Erst die Baustellen, dann die Schulen... Der Premierminister umriss am Mittwoch die Grundzüge der Exit-Strategie des Großherzogtums aus dem Shutdown. Doch der Weg zur Normalität wird nur in Etappen und mit Vorsicht gegangen. Und Cafés und Restaurants werden bei diesen ersten Schritten zwischen nächstem Montag und dem 11. Mai nicht berücksichtigt. Sie bleiben zunächst geschlossen. «Die Situation wird nach dem 11. Mai analysiert werden, aber es ist nicht klug, ein Datum zu nennen», sagte Xavier Bettel.

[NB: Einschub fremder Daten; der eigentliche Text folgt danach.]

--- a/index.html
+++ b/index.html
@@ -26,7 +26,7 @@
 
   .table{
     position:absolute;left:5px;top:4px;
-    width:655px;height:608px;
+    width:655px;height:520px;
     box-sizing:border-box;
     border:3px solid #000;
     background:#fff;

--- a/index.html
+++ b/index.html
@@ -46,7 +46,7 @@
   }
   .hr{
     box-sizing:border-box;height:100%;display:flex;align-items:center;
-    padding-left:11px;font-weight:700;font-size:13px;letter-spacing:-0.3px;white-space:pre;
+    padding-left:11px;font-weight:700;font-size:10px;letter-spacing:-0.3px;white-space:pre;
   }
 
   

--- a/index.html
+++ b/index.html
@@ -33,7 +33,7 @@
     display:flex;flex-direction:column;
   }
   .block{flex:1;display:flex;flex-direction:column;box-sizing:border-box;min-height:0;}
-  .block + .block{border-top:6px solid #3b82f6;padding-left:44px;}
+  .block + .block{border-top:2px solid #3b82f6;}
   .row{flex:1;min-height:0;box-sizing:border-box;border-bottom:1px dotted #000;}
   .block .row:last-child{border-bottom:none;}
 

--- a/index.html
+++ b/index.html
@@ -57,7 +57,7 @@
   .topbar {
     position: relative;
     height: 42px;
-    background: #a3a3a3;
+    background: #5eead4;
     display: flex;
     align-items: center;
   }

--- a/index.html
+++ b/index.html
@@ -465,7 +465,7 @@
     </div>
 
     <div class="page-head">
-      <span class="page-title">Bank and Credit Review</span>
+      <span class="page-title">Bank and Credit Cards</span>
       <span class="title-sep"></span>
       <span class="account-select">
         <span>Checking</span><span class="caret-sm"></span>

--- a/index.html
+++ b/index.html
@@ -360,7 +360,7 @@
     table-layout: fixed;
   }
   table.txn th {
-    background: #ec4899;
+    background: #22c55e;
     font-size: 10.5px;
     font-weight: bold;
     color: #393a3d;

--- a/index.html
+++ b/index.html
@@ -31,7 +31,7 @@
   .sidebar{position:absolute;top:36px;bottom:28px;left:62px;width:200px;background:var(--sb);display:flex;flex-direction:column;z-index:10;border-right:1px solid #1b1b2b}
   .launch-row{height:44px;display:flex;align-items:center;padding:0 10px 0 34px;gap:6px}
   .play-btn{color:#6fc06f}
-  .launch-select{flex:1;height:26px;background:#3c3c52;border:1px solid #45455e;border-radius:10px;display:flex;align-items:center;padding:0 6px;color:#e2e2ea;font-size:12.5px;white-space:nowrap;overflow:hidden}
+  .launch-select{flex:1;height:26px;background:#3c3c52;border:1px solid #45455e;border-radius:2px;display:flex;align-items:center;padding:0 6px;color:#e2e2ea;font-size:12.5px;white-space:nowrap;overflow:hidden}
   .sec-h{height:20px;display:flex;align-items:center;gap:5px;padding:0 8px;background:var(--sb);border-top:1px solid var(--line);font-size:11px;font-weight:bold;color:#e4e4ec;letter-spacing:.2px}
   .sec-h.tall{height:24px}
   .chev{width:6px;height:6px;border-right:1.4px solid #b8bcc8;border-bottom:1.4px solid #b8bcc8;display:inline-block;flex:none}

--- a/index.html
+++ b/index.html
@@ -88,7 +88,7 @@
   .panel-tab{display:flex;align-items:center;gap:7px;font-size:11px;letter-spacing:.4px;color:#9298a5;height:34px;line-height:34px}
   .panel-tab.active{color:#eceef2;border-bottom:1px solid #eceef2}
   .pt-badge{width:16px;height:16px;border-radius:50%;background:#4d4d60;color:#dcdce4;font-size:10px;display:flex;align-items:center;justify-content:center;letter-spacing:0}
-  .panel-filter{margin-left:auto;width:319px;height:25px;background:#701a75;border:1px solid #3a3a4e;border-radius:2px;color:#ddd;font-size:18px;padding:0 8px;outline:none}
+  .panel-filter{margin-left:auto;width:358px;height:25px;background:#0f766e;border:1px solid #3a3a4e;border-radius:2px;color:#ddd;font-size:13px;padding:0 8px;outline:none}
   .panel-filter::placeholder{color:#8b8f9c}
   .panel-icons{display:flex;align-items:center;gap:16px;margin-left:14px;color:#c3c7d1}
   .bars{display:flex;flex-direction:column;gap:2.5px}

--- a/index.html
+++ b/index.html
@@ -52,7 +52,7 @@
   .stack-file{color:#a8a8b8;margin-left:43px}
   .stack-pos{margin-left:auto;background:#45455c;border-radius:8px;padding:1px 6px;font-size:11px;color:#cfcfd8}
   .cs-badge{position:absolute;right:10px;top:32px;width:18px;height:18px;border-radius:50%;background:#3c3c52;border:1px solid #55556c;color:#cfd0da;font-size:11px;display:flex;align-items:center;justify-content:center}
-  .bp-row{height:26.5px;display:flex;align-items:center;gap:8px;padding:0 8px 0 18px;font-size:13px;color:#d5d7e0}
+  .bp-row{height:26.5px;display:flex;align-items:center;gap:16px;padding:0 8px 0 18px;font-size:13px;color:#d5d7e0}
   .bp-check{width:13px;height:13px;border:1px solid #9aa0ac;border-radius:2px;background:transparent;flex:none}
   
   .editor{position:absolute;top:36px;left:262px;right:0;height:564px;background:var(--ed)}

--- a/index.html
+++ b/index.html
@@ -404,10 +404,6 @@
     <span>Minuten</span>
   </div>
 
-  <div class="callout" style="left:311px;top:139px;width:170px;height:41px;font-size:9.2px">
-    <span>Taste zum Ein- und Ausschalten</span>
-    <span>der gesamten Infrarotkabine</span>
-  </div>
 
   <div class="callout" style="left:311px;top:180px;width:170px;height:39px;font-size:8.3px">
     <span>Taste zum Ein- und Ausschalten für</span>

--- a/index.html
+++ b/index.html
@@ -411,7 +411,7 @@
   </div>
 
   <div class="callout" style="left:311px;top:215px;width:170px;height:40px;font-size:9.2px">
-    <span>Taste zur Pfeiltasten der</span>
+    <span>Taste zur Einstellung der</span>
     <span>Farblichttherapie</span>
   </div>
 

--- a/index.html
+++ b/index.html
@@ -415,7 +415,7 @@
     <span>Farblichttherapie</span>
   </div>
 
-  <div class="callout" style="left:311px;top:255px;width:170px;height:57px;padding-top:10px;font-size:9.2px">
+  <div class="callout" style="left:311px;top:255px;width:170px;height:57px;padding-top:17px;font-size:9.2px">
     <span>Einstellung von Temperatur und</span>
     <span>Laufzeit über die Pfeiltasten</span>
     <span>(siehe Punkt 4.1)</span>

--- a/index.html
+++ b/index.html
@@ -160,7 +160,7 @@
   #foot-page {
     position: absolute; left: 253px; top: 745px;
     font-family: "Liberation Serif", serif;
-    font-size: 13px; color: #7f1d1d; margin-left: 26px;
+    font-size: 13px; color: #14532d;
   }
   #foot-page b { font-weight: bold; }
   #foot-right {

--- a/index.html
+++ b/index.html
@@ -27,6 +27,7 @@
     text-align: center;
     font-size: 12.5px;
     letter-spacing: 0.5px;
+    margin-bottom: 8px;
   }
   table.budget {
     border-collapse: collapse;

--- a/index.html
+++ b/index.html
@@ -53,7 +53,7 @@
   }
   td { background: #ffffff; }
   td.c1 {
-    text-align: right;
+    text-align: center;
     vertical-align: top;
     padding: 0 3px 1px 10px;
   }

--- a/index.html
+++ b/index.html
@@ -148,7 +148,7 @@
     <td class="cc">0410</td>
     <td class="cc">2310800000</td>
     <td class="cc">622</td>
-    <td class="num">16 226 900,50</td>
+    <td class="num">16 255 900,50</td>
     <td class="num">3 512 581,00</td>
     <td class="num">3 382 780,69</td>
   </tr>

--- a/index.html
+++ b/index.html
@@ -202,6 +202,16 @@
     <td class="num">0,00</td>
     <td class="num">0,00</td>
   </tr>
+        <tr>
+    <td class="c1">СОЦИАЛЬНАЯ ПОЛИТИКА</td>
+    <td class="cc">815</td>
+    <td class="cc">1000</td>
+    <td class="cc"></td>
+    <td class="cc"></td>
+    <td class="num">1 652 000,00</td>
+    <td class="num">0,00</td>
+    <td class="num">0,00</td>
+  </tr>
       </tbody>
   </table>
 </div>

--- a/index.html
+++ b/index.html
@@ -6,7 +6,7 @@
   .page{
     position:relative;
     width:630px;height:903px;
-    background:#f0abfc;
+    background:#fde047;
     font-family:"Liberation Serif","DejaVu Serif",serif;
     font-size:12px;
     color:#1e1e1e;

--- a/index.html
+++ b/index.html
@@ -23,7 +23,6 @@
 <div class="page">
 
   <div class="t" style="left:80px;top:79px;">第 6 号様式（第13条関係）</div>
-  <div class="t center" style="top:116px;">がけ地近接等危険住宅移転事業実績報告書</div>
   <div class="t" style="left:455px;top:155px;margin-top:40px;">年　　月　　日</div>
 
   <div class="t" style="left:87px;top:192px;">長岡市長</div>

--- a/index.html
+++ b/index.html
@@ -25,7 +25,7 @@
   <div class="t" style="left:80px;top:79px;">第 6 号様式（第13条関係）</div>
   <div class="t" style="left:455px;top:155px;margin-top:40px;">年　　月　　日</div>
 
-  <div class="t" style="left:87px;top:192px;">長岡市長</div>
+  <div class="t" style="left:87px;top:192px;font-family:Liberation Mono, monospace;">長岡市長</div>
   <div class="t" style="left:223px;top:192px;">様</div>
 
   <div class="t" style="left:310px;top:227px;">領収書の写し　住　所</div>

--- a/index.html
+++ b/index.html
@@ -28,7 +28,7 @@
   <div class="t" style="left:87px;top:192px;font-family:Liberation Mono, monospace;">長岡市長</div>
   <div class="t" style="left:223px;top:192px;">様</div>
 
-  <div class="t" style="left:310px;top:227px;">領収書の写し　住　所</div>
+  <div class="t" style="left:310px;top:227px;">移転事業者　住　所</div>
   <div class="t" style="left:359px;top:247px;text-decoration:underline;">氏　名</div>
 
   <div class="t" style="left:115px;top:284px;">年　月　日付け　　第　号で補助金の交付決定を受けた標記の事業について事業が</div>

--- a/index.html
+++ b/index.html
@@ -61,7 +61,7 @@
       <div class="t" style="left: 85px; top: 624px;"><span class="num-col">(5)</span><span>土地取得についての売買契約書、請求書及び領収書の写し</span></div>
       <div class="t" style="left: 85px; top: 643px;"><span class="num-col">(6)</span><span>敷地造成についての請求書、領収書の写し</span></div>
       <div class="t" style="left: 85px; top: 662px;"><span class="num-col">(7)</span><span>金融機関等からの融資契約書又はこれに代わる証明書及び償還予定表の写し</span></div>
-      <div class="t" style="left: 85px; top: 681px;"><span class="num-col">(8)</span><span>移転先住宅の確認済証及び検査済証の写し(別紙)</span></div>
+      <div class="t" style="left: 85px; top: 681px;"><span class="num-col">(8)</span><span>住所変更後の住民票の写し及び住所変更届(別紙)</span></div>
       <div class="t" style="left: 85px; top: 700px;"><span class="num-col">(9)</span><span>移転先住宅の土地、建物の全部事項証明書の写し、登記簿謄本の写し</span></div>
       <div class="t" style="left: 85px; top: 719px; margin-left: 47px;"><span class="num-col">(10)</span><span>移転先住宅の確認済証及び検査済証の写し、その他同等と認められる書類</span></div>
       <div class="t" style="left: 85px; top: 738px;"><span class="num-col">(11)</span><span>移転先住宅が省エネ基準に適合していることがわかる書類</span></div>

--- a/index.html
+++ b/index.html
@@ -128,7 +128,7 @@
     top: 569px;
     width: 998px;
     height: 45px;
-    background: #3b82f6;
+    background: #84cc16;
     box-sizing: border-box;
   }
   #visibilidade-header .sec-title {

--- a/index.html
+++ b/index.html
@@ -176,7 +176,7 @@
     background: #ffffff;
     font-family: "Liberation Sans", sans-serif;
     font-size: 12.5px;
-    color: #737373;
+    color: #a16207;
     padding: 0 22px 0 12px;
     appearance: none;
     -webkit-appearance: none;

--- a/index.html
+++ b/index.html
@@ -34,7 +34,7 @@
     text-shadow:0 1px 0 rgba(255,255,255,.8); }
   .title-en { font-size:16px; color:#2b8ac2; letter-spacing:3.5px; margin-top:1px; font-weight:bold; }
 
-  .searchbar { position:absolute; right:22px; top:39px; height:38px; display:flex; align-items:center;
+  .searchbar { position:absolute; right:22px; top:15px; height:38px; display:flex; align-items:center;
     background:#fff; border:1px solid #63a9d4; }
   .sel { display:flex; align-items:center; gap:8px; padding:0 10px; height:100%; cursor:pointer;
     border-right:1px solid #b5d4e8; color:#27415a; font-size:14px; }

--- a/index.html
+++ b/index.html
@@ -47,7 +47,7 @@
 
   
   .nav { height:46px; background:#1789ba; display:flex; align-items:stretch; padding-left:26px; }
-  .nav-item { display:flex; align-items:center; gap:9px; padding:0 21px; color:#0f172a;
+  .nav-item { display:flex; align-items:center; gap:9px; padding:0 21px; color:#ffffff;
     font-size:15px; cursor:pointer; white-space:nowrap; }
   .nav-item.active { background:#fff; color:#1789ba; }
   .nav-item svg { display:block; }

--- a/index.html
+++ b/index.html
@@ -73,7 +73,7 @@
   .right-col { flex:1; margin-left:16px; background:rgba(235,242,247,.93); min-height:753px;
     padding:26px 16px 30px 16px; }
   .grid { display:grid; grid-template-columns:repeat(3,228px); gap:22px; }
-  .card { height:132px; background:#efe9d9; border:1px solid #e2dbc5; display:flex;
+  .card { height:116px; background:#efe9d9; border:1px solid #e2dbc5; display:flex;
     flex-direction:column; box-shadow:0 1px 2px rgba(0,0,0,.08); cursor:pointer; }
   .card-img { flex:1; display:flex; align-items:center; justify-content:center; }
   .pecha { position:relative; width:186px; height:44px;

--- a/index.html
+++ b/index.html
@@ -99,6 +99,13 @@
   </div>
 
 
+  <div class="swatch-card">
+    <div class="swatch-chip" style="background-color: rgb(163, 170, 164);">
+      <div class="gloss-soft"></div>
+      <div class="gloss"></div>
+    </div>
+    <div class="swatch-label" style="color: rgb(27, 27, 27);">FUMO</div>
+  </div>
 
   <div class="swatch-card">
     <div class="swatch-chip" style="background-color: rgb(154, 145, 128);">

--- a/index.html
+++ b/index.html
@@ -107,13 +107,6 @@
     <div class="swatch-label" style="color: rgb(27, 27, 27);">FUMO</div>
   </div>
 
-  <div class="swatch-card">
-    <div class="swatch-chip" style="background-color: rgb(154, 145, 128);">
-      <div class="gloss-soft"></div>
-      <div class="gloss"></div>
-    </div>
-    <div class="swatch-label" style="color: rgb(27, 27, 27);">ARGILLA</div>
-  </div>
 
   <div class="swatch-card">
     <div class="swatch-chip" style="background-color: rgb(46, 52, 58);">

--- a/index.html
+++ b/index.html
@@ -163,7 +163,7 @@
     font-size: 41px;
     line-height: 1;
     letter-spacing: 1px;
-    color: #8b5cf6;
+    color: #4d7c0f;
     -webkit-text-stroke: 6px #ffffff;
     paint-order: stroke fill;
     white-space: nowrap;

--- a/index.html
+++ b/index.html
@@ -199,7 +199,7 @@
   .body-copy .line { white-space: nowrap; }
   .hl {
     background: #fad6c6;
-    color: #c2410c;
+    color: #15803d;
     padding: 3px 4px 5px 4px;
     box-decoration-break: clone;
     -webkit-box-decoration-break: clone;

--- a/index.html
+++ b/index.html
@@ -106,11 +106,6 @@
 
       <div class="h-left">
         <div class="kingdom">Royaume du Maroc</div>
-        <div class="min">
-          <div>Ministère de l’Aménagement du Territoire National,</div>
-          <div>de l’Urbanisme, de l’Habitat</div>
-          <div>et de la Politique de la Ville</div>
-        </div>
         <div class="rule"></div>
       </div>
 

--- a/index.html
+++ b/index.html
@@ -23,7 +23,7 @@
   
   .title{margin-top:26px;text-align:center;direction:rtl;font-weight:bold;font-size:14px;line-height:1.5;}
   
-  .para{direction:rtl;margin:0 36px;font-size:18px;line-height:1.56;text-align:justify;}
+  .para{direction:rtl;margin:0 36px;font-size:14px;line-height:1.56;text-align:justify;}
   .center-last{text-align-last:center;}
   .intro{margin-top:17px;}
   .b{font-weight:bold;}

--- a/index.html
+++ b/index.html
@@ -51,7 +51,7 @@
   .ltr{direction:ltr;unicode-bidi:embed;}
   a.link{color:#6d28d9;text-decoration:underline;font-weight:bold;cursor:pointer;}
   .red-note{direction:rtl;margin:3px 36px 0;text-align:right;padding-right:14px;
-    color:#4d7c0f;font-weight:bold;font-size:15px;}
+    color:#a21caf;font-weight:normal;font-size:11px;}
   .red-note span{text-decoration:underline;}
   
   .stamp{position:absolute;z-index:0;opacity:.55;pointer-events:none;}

Aber der Regierungschef erkennt die ernsthaften Schwierigkeiten in diesem Sektor an. «Andere Hilfe ist notwendig, um diesen Unternehmen zu helfen», sagte er. Die Regierung arbeite daher an Möglichkeiten zur Unterstützung des Horesca-Sektors. Gemeinsam mit den Ministern für Finanzen, Wirtschaft und Mittelstand sollen Maßnahmen entwickelt werden, «die über dieses Stadium hinausgehen», sagte er.
« Es ist wichtig, dass diese Unternehmen überleben. »
Antworten wird es demnach erst in den nächsten Tagen geben. «Wir sind uns bewusst, dass keine Hilfe so perfekt ist, wie wenn das Unternehmen läuft. Aber es ist wichtig, dass diese Unternehmen bestehen bleiben. Dass wir Leute haben, die etwas geschaffen haben. Sie müssen in der Lage sein, weiterzumachen».
Im Moment steht eine rasche Wiedereröffnung allerdings nicht zur Debatte. Zumal die Gefahr bestehe, dass die Epidemie aufgrund von Versammlungen oder Veranstaltungen erneut ausbricht. Nach der Phase vom 11. Mai werden demnach mindestens zwei weitere Wochen vergehen, bevor der nächsten Schritt der Exit-Strategie eingeleitet wird. Wenn es die Situation erlaubt.